Giovedì al Teatro Rasi (ore 21) debutta, in prima assoluta per Ravenna Festival, il nuovo lavoro del Teatro delle Albe: Il Volo | la ballata dei picchettini, scrittura originale di Luigi Dadina, Laura Gambi, Tahar Lamri. La narrazione parte da Ravenna, investe due storie vere - di morti sul lavoro - avvenute a quarant'anni di distanza e si alterna alla musica dal vivo. In scena, oltre a Luigi Dadina - tra i fondatori del Teatro delle Albe - lo scrittore algerino Tahar Lamri e i musicisti Francesco Giampaoli, Diego Pasini e il rapper Lanfranco-Moder-Vicari.

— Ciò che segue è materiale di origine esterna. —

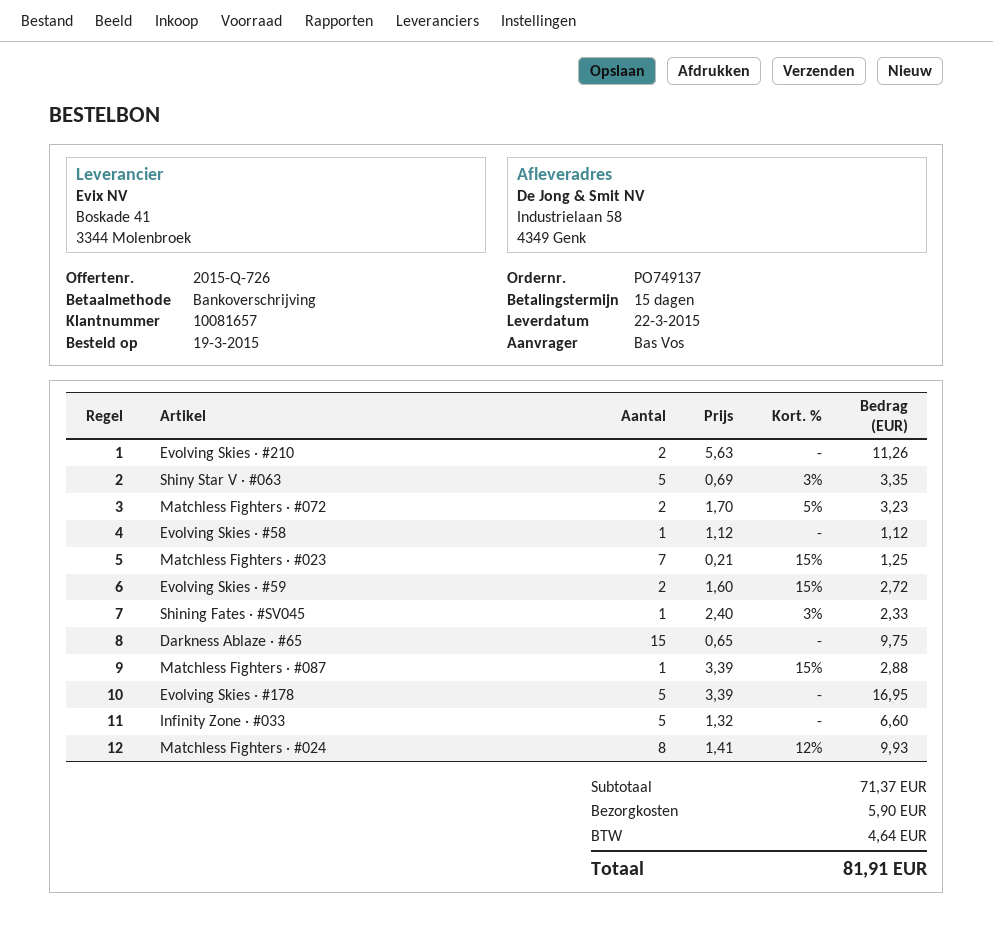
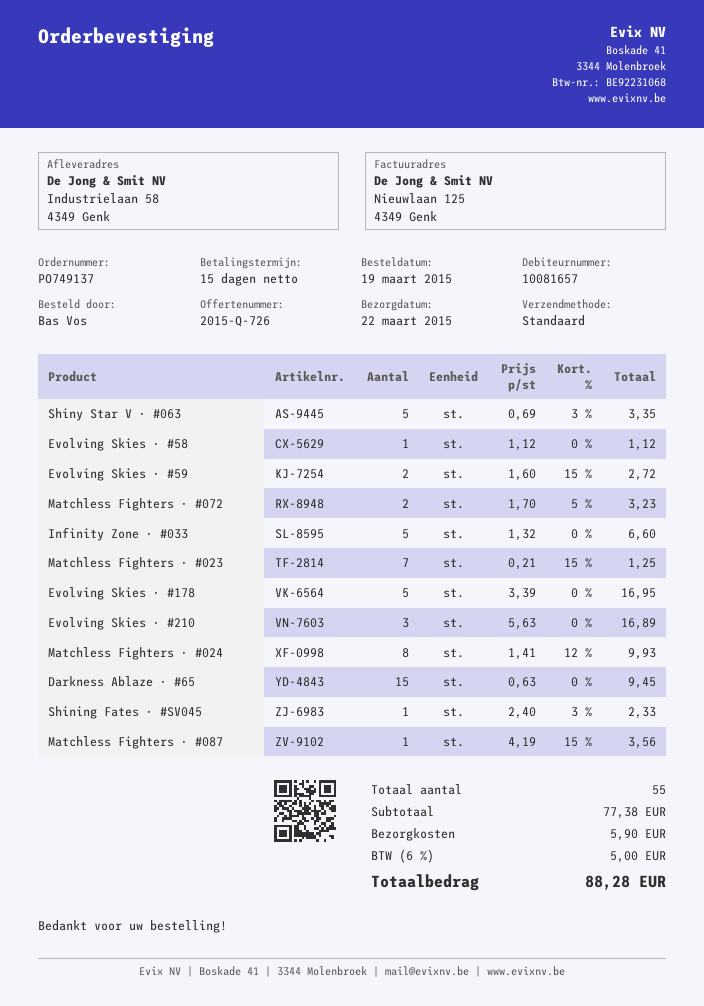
Evolving Skies · #210: 2 x 5.63 = 11.26 -> 3 x 5.63 = 16.89
Darkness Ablaze · #65: 15 x 0.65 = 9.75 -> 15 x 0.63 = 9.45
Matchless Fighters · #087: 1 x 3.39 - 15% = 2.88 -> 1 x 4.19 - 15% = 3.56
subtotal: 71.37 -> 77.38
tax: 4.64 -> 5.00
total: 81.91 -> 88.28

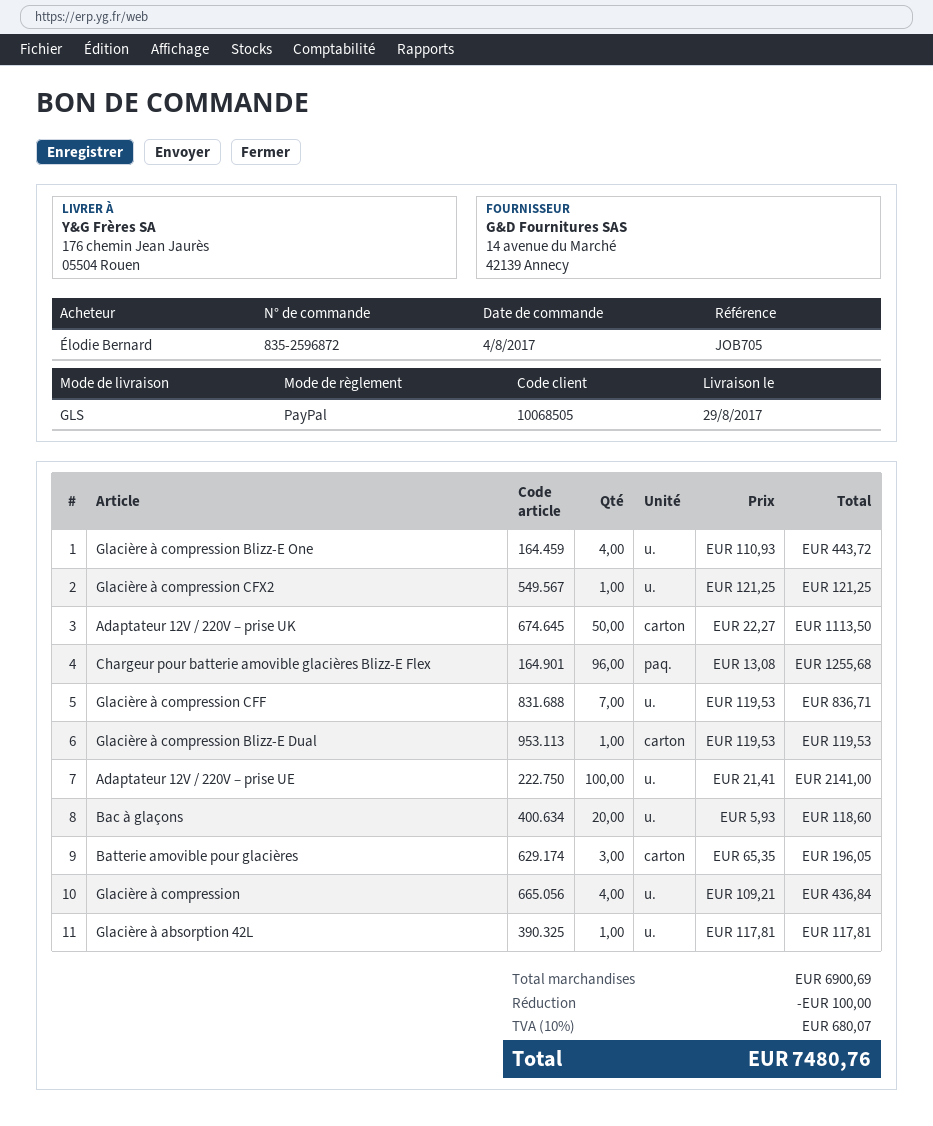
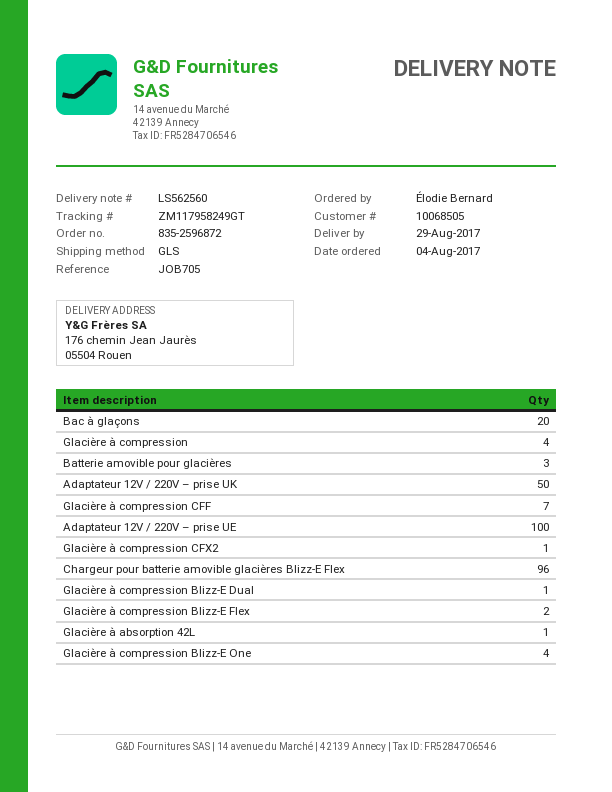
Glacière à compression Blizz-E Flex: none -> 2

Lo spettacolo si articola sui tempi ciclici e suggestivi della memoria, sollecitata da un fantasma che ritorna: Domenico Mazzotti, morto sul lavoro nel marzo del '47. Lui e la sua storia sono stati l'ispirazione primaria di questo lavoro. Una lapide posta sotto l'unica gru rimasta in piedi, alla vecchia darsena di Ravenna, lo ricorda. “Mi ha detto che se non raccontavo io di fabbrica, di lavoro, di incidenti, disgrazie, di morti bianche, voleva proprio vedere chi lo doveva fare - racconta Luigi Dadina (fondatore del Teatro delle Albe ormai più di trent'anni fa con Ermanna Montanari, Marco Martinelli e Marcella Nonni) - mi diceva che lo dovevo fare io perché sono figlio di operai, cresciuto in un villaggio operaio e che poi l'operaio l'avevo pure fatto per diversi anni.

E per parlare di fabbriche a Ravenna bisogna farlo sull'acqua. Tutte o quasi le industrie sono state costruite negli ultimi cent'anni a fianco del porto canale che è lungo più di dieci chilometri”. Quarant'anni dopo la morte di Domenico, nel 1987, un'altra tragedia investe Ravenna: quella della Mecnavi, in cui morirono tredici operai - picchettini, soffocati all'interno della nave “Elisabetta Montanari”. Tutte vittime del lavoro. Storie vere che convergono in una forma teatrale. Tre autori per tre tre movimenti temporali. “Il primo è quello del dubbio e dell’incertezza: la voce di un morto chiama - spiega Laura Gambi - e non si capisce bene che cosa chieda di ricordare. Poi c’è un tempo della ri-memorazione, in cui si racconta e si rivive la tragedia della Mecnavi. La memoria è necessaria per elaborare e andare avanti. L'ultimo tempo è quello della meraviglia, un tempo in cui si ritrova il senso delle cose del mondo e di se stessi”.
 
In scena ci sono due narratori, Luigi e Tahar, un attore romagnolo e uno scrittore algerino che vive a Ravenna da molti anni. Nella vita sono nati a un giorno di distanza (il 24 dicembre, Tahar e il 25, Luigi). La situazione di partenza dello spettacolo è una “conferenza”. Domenico Mazzotti è morto il 13 marzo 1947, assieme al collega Marco Saporetti. Una tragedia avvenuta in marzo, come quella della Mecnavi, quarant'anni dopo. E di una “conferenza di marzo” parla lo spettacolo. “Nello spettacolo i morti continuano a parlarci, a sollecitarci – fa notare Dadina - allora, una tragedia come quella della Mecnavi, o quelle avvenute prima e dopo al porto di Ravenna, ci dicono qualcosa di importante sulla nostra città”. La musica è un elemento importante all'interno dello spettacolo, frutto di un'attenzione viva e sempre curiosa di Dadina per il rap e la comunità dei musicisti. La presenza live in scena di Francesco Giampaoli, Diego Pasini e Lanfranco-Moder-Vicari risponde a una precisa scelta di drammaturgia. Sono musicisti che operano in ambiti differenti, ma che hanno già collaborato positivamente tra loro, intrecciando le loro differenti culture musicali, il rap, il blues, il jazz e il rock, creando nuovi e inaspettati paesaggi sonori. Nello spettacolo si alternano narrazioni e testi in musica, quasi un contrappunto alla narrazione. “Abbiamo lavorato sulla ballata, sul blues e sul rap - precisano gli autori - forme musicali che le classi popolari hanno utilizzato negli ultimi due secoli per comporre i propri canti di protesta”. In ultimo, un riferimento alla scena, ai costumi e alle luci, realizzati da Pietro Fenati e Elvira Mascanzoni, fondatori e anime della Compagnia Drammatico Vegetale. Luigi Dadina e Laura Gambi hanno scelto di proseguire la collaborazione con loro dopo l'esperienza felice e densa di suggestioni di Amore e Anarchia, lo spettacolo che ha debuttato l'inverno scorso e che tornerà in scena la prossima stagione.